**Brief**
Using the data beneath this instruction, retype only the lines from the one that contains "[189,1207,201,1221] 2 -> [167,961,180,975] 3" down to the one that contains "[633,719,804,739] Type and", both included, exactly as they appear.

**Revision comparison data**
━━━━━━━━━━━━━━━━━━━━━━━━━━━━━━
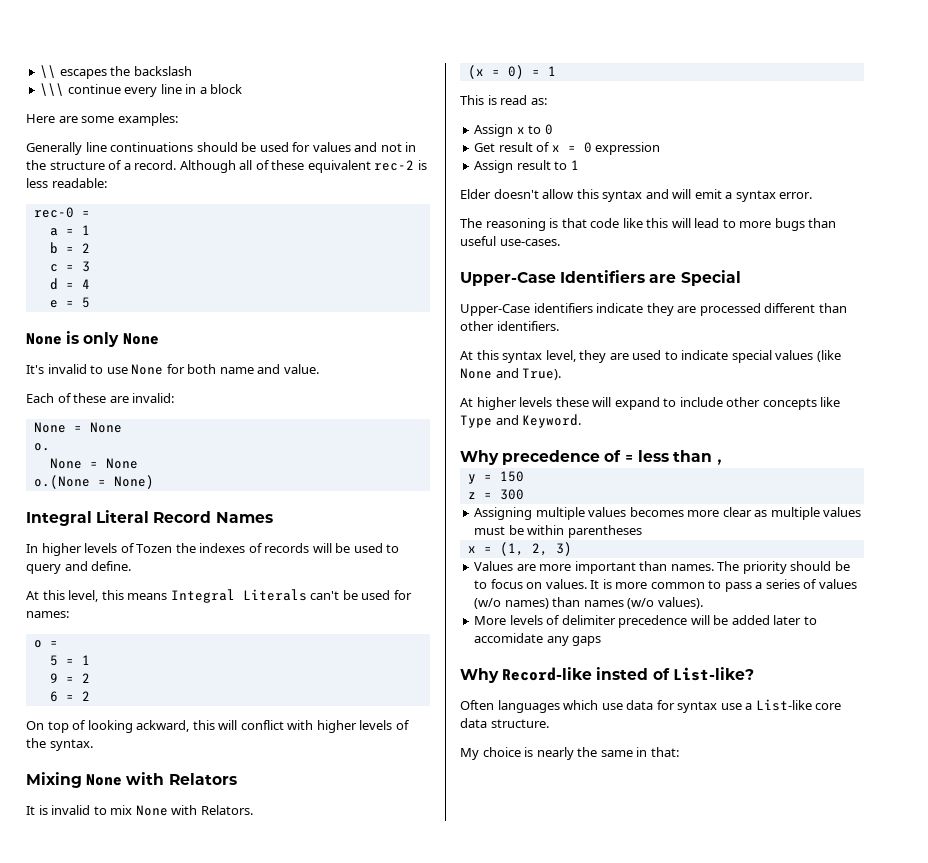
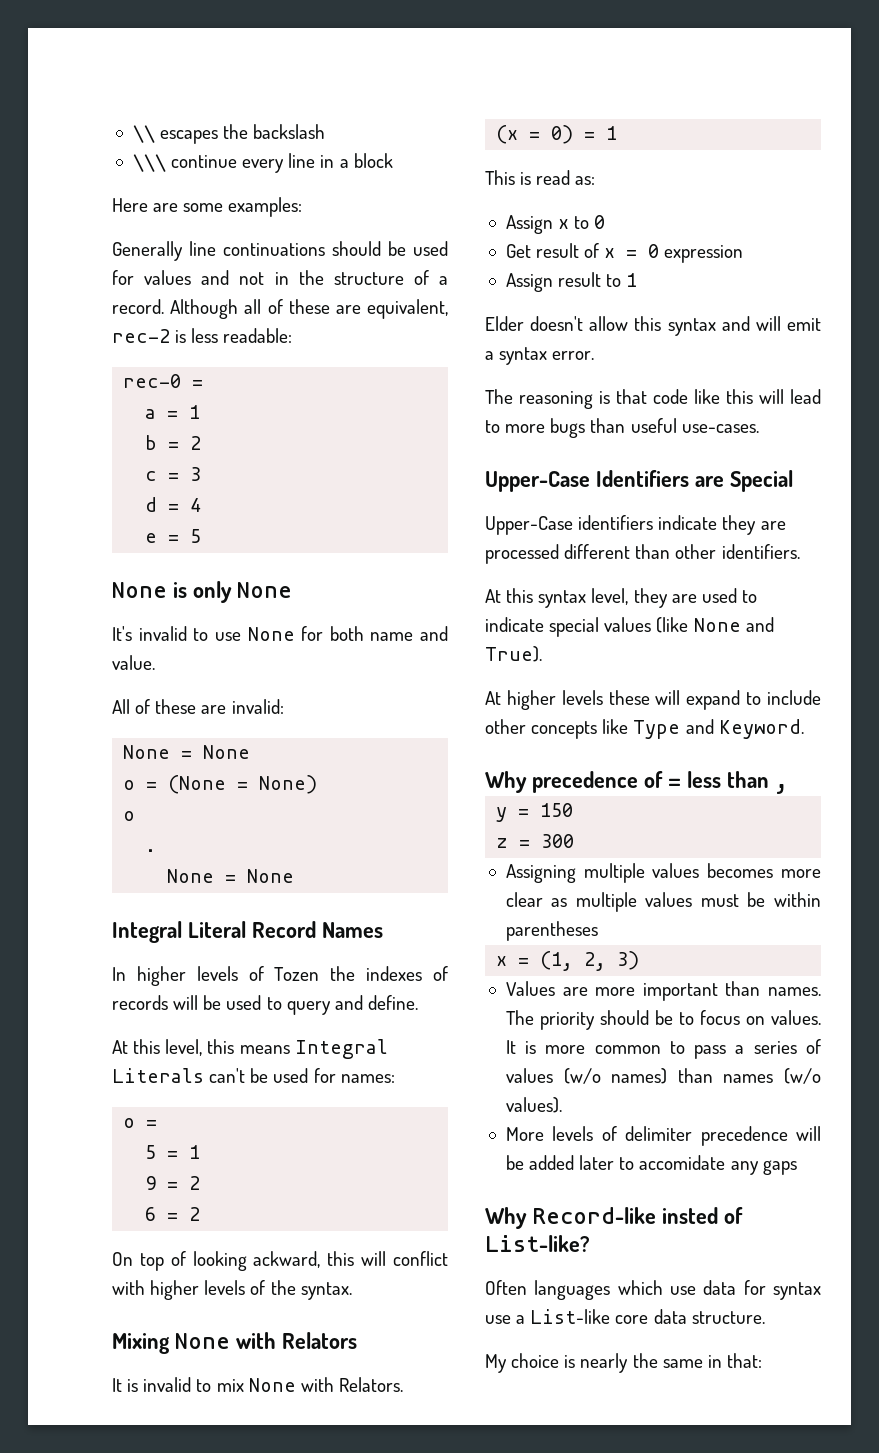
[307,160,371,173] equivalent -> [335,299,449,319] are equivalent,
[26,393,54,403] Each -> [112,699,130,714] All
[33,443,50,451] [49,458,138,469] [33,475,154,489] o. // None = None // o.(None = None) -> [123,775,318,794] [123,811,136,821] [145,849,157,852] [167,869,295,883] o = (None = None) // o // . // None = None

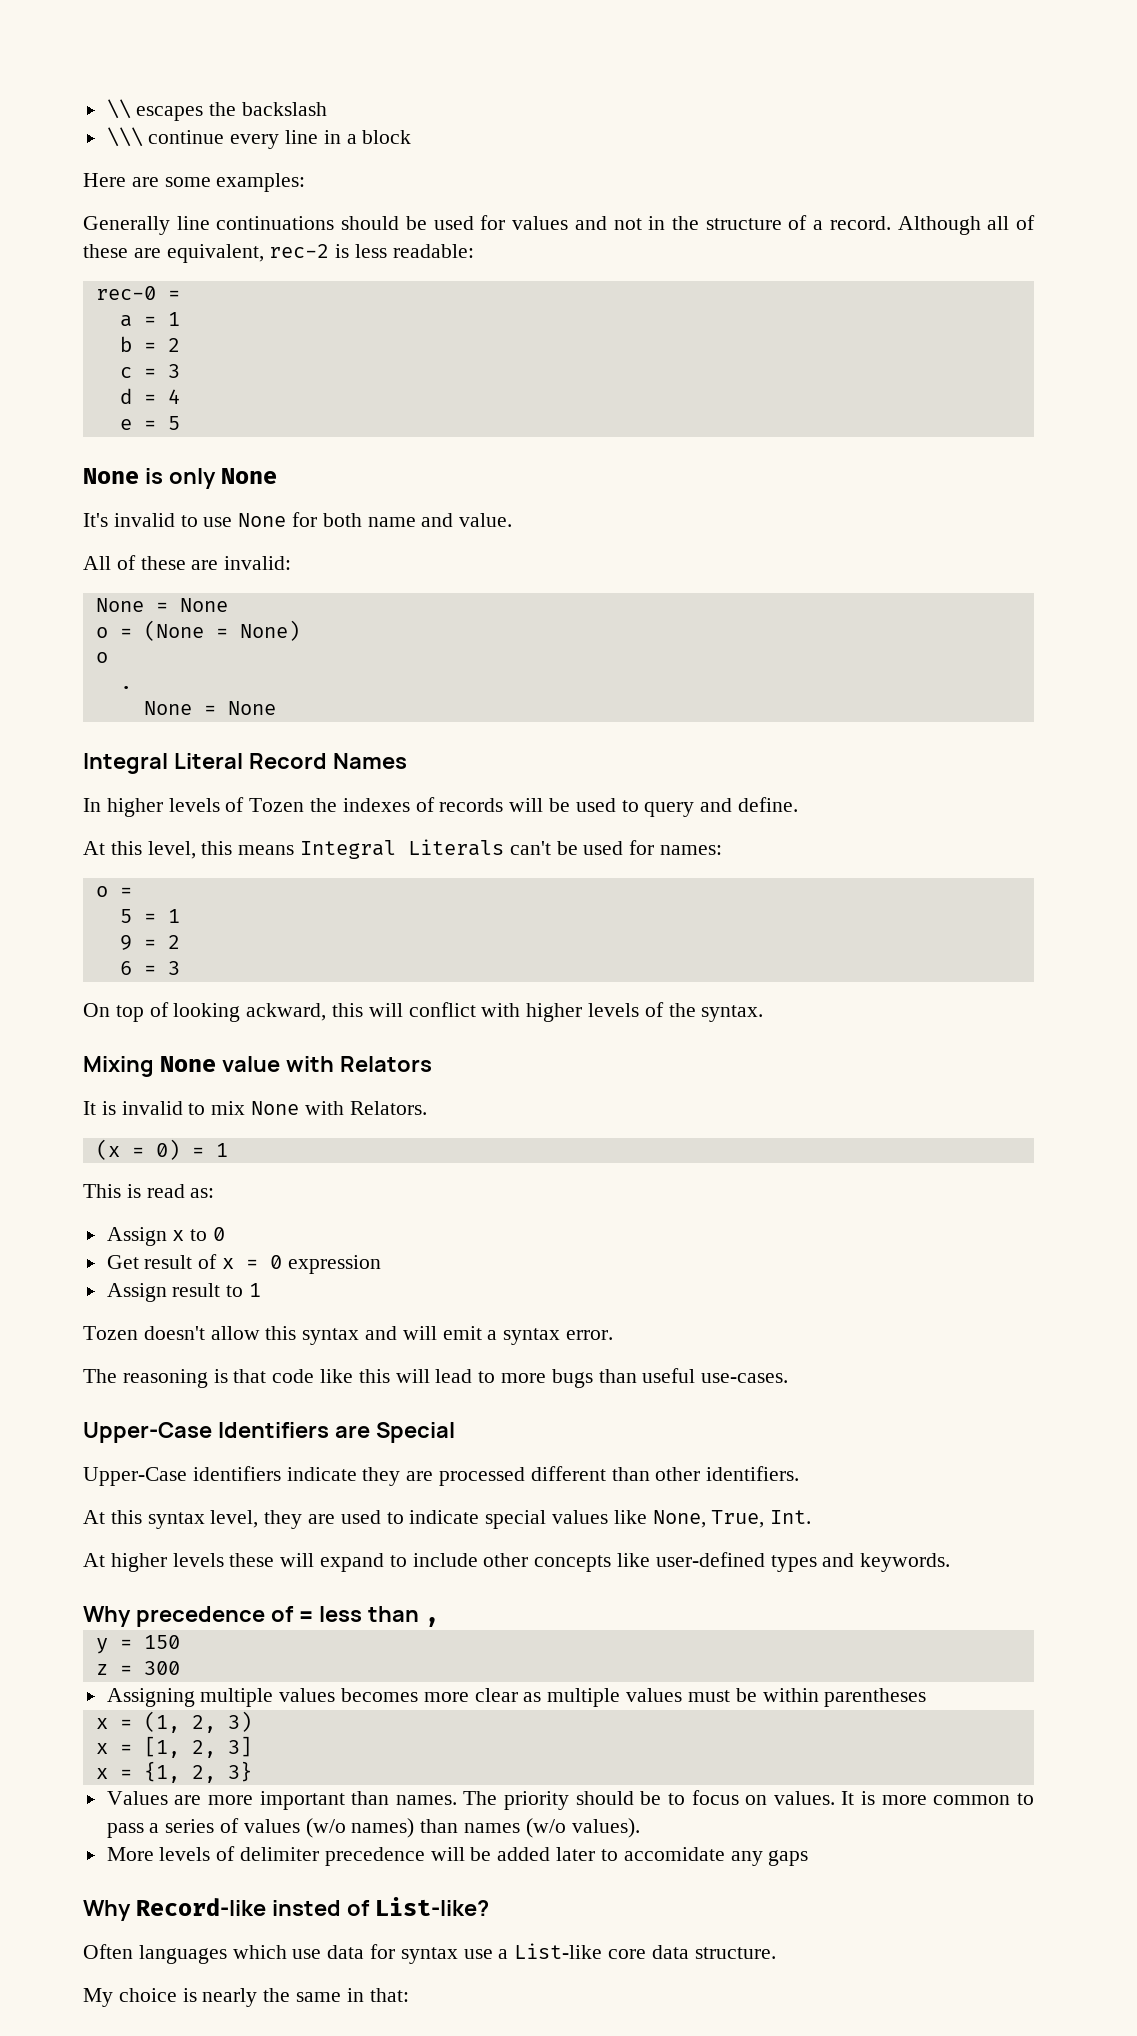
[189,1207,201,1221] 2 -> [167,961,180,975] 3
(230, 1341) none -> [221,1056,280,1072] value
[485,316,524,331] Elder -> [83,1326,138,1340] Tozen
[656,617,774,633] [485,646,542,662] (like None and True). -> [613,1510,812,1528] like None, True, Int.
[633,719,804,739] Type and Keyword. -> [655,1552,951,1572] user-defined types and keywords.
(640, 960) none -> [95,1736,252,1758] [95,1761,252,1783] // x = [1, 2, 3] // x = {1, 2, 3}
━━━━━━━━━━━━━━━━━━━━━━━━━━━━━━
**Exercise solution**
[189,1207,201,1221] 2 -> [167,961,180,975] 3
(230, 1341) none -> [221,1056,280,1072] value
[485,316,524,331] Elder -> [83,1326,138,1340] Tozen
[656,617,774,633] [485,646,542,662] (like None and True). -> [613,1510,812,1528] like None, True, Int.
[633,719,804,739] Type and Keyword. -> [655,1552,951,1572] user-defined types and keywords.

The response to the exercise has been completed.